# Work instruction
In the material below, find the line that contains "- 200 g beurre" and the line that contains "- 6. Faire des", then write out exactly those two lines and everything between them.

---- Entries supplied

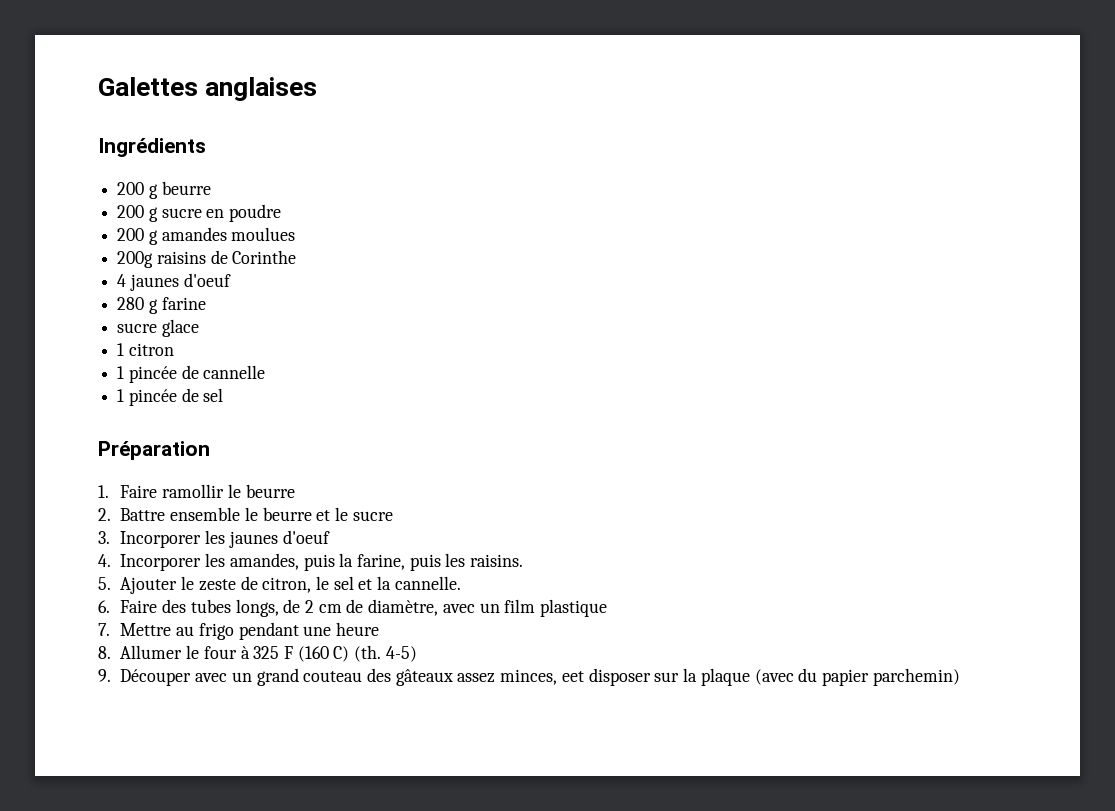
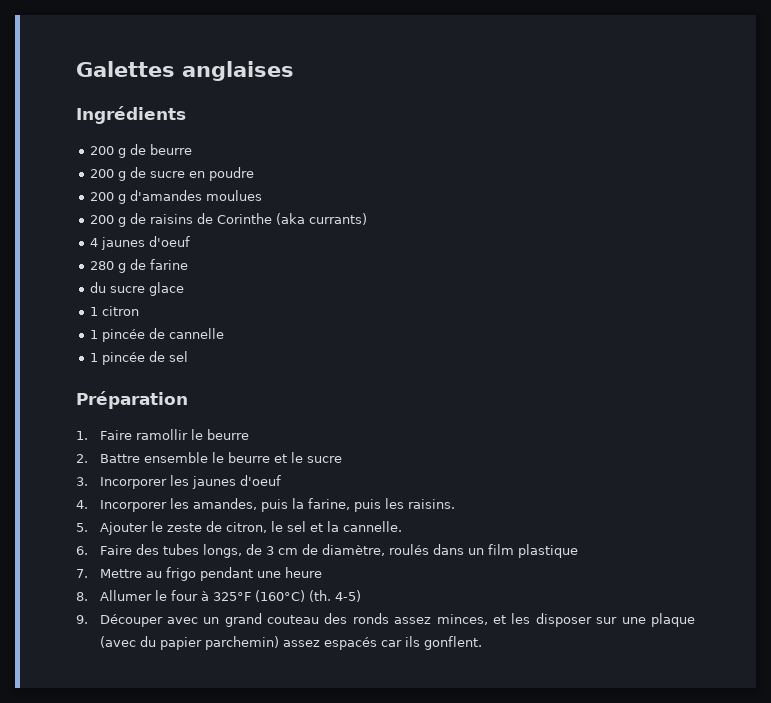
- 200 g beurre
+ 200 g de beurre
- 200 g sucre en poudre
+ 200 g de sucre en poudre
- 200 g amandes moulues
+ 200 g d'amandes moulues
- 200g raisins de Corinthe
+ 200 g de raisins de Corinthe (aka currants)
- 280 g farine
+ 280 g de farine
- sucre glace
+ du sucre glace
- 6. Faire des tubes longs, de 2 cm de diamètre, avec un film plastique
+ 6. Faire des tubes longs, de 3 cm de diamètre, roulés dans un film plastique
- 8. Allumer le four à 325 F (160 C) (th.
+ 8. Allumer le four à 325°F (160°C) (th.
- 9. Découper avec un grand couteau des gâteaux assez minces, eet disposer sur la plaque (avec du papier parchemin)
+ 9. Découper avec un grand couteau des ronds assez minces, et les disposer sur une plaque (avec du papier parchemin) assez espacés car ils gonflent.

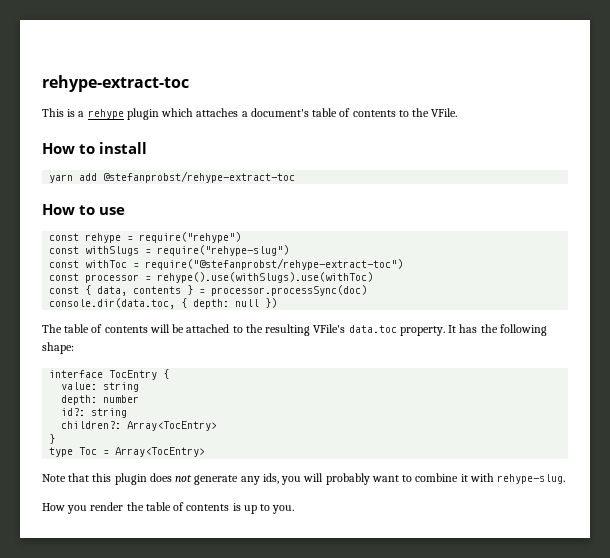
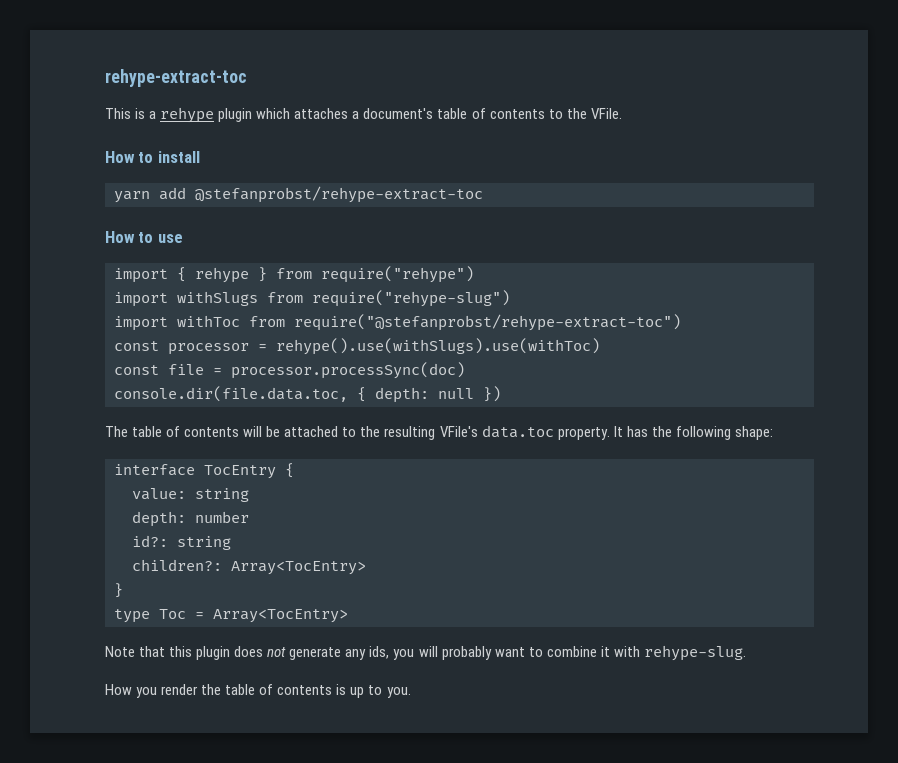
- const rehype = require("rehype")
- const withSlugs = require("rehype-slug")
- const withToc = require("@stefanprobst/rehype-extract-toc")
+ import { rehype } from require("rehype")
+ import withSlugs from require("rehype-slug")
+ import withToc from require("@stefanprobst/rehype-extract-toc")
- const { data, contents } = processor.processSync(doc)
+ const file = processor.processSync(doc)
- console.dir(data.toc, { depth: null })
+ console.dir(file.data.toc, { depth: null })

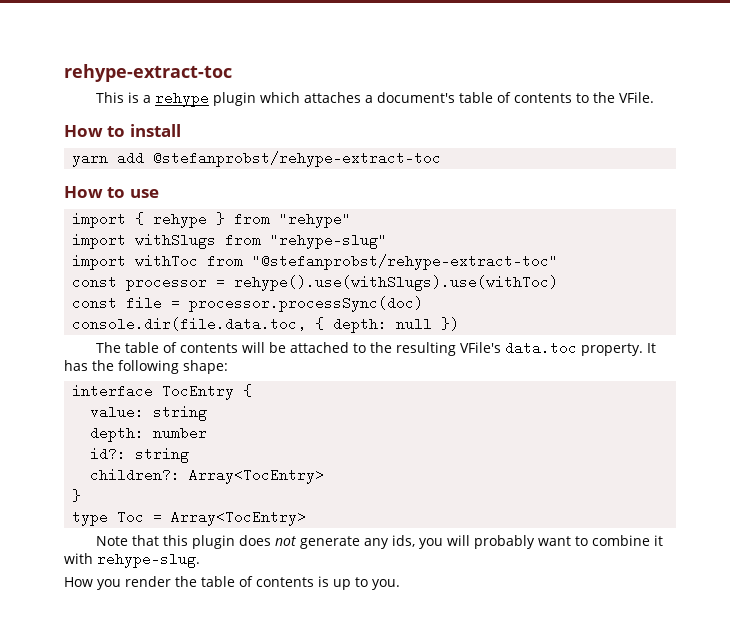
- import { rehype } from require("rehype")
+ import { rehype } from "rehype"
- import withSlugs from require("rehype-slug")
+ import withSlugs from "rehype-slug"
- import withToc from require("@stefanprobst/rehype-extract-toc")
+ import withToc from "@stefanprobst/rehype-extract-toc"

--------
---- Entries supplied

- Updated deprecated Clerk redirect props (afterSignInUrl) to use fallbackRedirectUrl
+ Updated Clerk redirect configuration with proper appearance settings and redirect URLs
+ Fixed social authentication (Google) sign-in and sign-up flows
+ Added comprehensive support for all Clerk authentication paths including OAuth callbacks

--------
---- Entries supplied

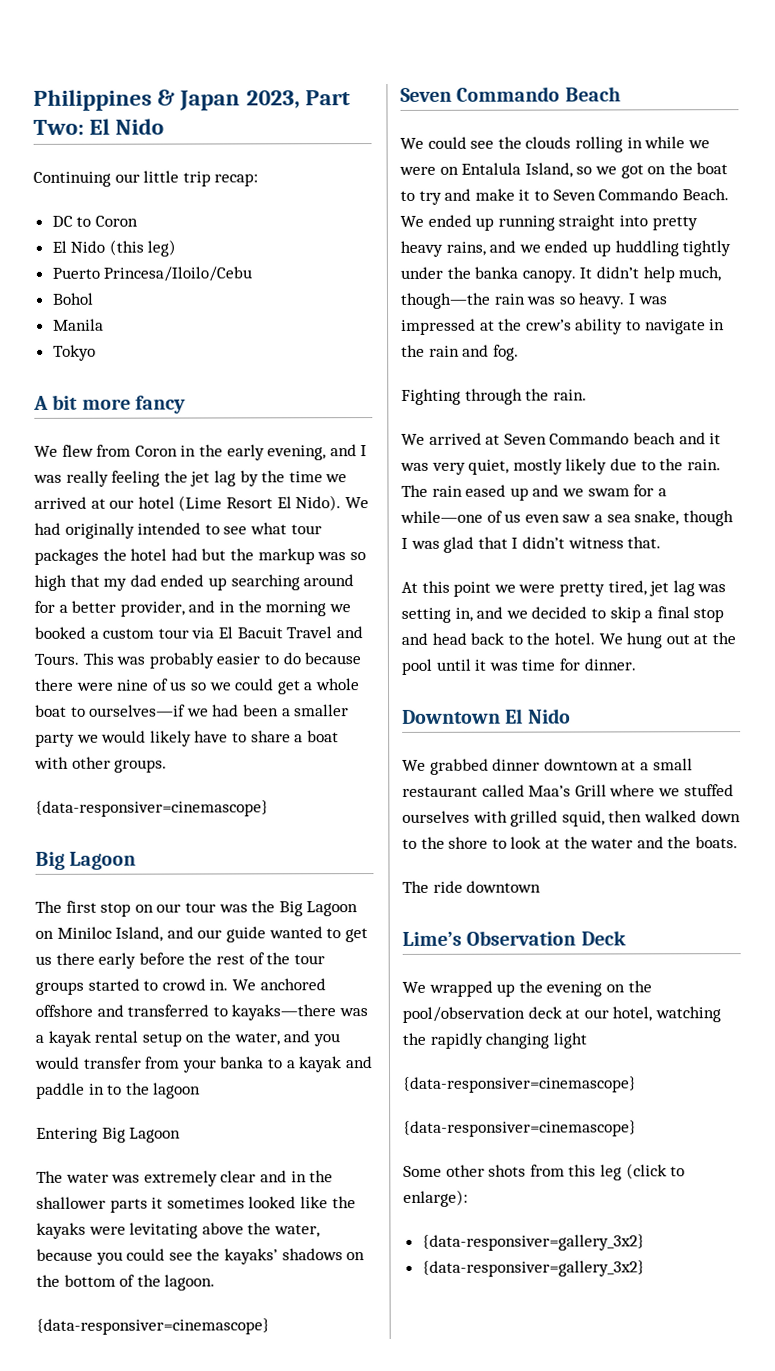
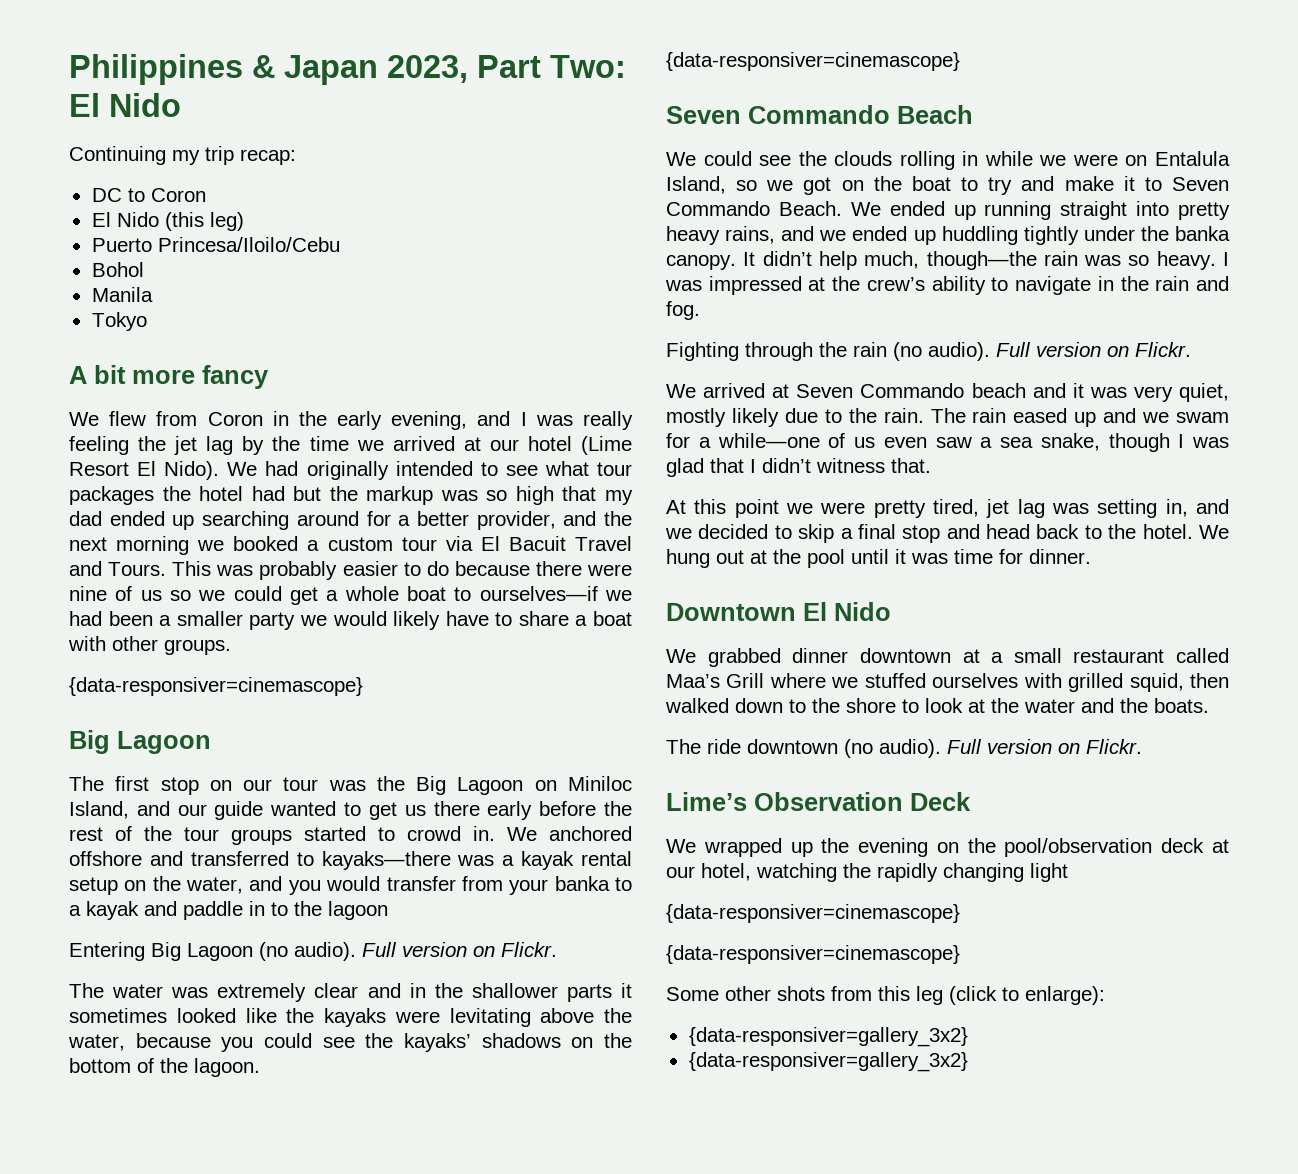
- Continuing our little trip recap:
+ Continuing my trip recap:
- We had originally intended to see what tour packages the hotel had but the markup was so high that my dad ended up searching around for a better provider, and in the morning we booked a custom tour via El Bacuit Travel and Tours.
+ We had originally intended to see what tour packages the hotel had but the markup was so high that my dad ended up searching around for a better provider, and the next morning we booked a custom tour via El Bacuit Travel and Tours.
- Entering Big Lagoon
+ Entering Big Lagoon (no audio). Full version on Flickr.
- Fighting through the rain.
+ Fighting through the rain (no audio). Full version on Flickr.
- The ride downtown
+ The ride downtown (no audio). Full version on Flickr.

--------

# Task result
- 200 g beurre
+ 200 g de beurre
- 200 g sucre en poudre
+ 200 g de sucre en poudre
- 200 g amandes moulues
+ 200 g d'amandes moulues
- 200g raisins de Corinthe
+ 200 g de raisins de Corinthe (aka currants)
- 280 g farine
+ 280 g de farine
- sucre glace
+ du sucre glace
- 6. Faire des tubes longs, de 2 cm de diamètre, avec un film plastique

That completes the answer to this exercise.